→ DATA SHOWN
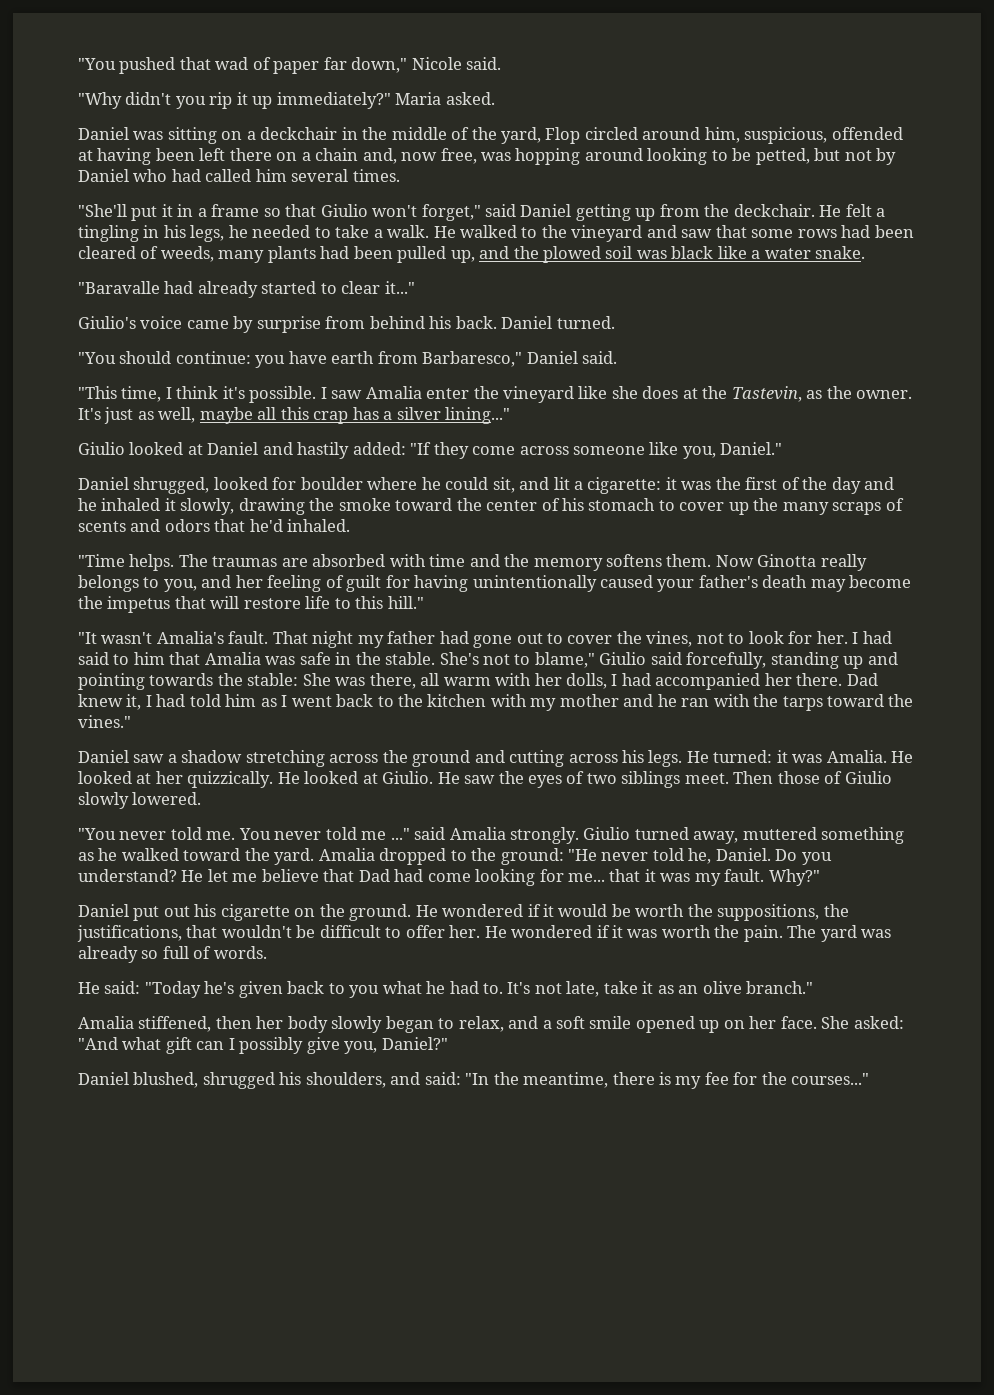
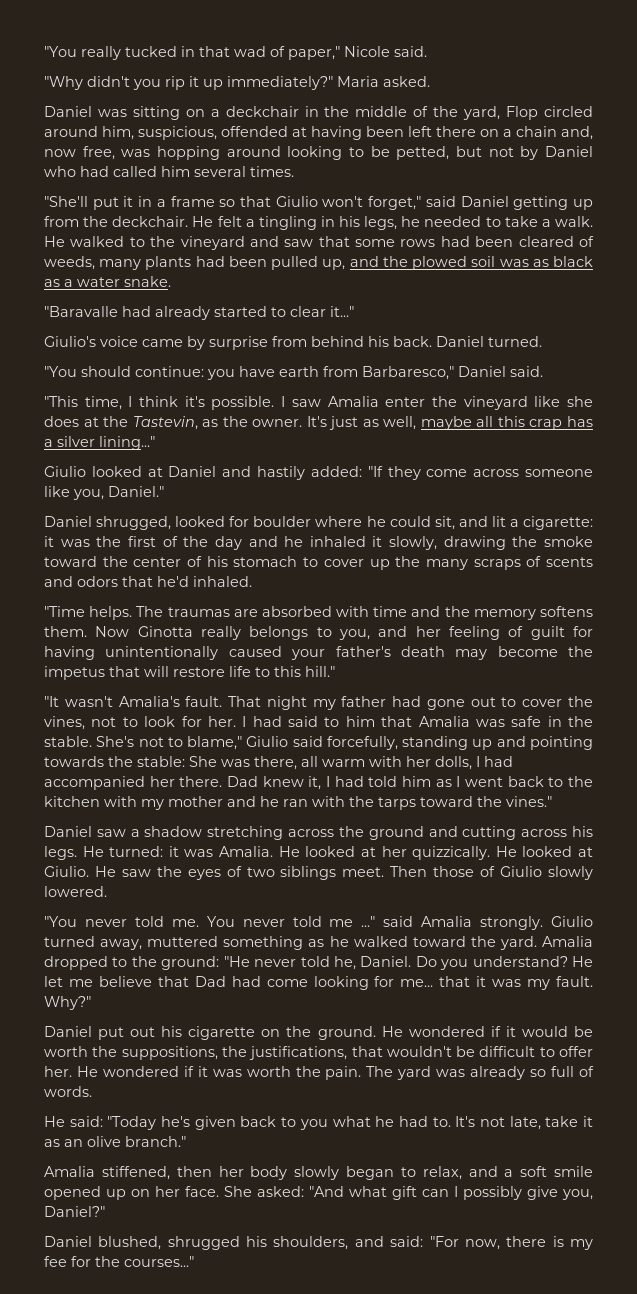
- "You pushed that wad of paper far down," Nicole said.
+ "You really tucked in that wad of paper," Nicole said.
- He walked to the vineyard and saw that some rows had been cleared of weeds, many plants had been pulled up, and the plowed soil was black like a water snake.
+ He walked to the vineyard and saw that some rows had been cleared of weeds, many plants had been pulled up, and the plowed soil was as black as a water snake.
- Daniel blushed, shrugged his shoulders, and said: "In the meantime, there is my fee for the courses..."
+ Daniel blushed, shrugged his shoulders, and said: "For now, there is my fee for the courses..."

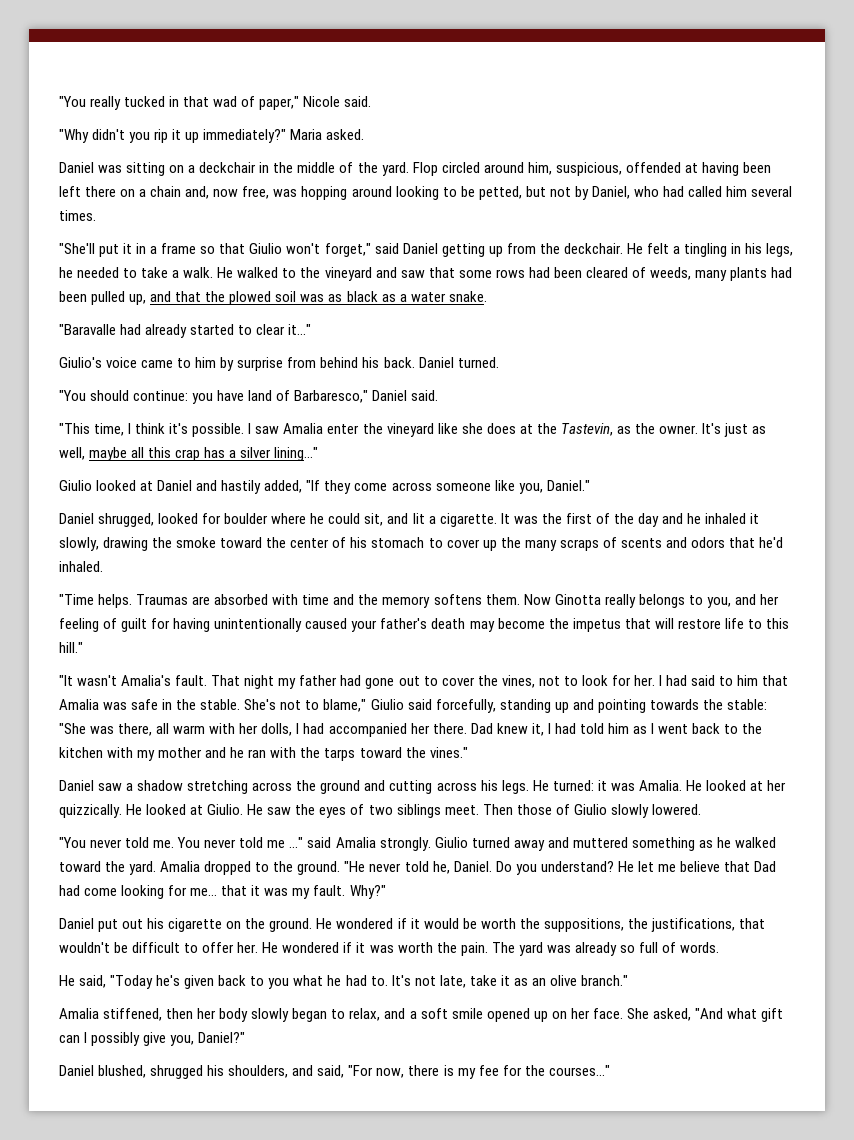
- Daniel was sitting on a deckchair in the middle of the yard, Flop circled around him, suspicious, offended at having been left there on a chain and, now free, was hopping around looking to be petted, but not by Daniel who had called him several times.
+ Daniel was sitting on a deckchair in the middle of the yard. Flop circled around him, suspicious, offended at having been left there on a chain and, now free, was hopping around looking to be petted, but not by Daniel, who had called him several times.
- He walked to the vineyard and saw that some rows had been cleared of weeds, many plants had been pulled up, and the plowed soil was as black as a water snake.
+ He walked to the vineyard and saw that some rows had been cleared of weeds, many plants had been pulled up, and that the plowed soil was as black as a water snake.
- Giulio's voice came by surprise from behind his back.
+ Giulio's voice came to him by surprise from behind his back.
- "You should continue: you have earth from Barbaresco," Daniel said.
+ "You should continue: you have land of Barbaresco," Daniel said.
- Giulio looked at Daniel and hastily added: "If they come across someone like you, Daniel."
+ Giulio looked at Daniel and hastily added, "If they come across someone like you, Daniel."
- Daniel shrugged, looked for boulder where he could sit, and lit a cigarette: it was the first of the day and he inhaled it slowly, drawing the smoke toward the center of his stomach to cover up the many scraps of scents and odors that he'd inhaled.
+ Daniel shrugged, looked for boulder where he could sit, and lit a cigarette. It was the first of the day and he inhaled it slowly, drawing the smoke toward the center of his stomach to cover up the many scraps of scents and odors that he'd inhaled.
- The traumas are absorbed with time and the memory softens them.
+ Traumas are absorbed with time and the memory softens them.
- She's not to blame," Giulio said forcefully, standing up and pointing towards the stable: She was there, all warm with her dolls, I had accompanied her there.
+ She's not to blame," Giulio said forcefully, standing up and pointing towards the stable: "She was there, all warm with her dolls, I had accompanied her there.
- Giulio turned away, muttered something as he walked toward the yard.
+ Giulio turned away and muttered something as he walked toward the yard.
- Amalia dropped to the ground: "He never told he, Daniel.
+ Amalia dropped to the ground. "He never told he, Daniel.
- He said: "Today he's given back to you what he had to.
+ He said, "Today he's given back to you what he had to.
- She asked: "And what gift can I possibly give you, Daniel?"
+ She asked, "And what gift can I possibly give you, Daniel?"
- Daniel blushed, shrugged his shoulders, and said: "For now, there is my fee for the courses..."
+ Daniel blushed, shrugged his shoulders, and said, "For now, there is my fee for the courses..."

→ EXERCISE
Without any pictures, output exactly the lines from the start of the material through the line that contains "- Daniel was", and only those.

→ ANSWER SPACE
- "You pushed that wad of paper far down," Nicole said.
+ "You really tucked in that wad of paper," Nicole said.
- He walked to the vineyard and saw that some rows had been cleared of weeds, many plants had been pulled up, and the plowed soil was black like a water snake.
+ He walked to the vineyard and saw that some rows had been cleared of weeds, many plants had been pulled up, and the plowed soil was as black as a water snake.
- Daniel blushed, shrugged his shoulders, and said: "In the meantime, there is my fee for the courses..."
+ Daniel blushed, shrugged his shoulders, and said: "For now, there is my fee for the courses..."

- Daniel was sitting on a deckchair in the middle of the yard, Flop circled around him, suspicious, offended at having been left there on a chain and, now free, was hopping around looking to be petted, but not by Daniel who had called him several times.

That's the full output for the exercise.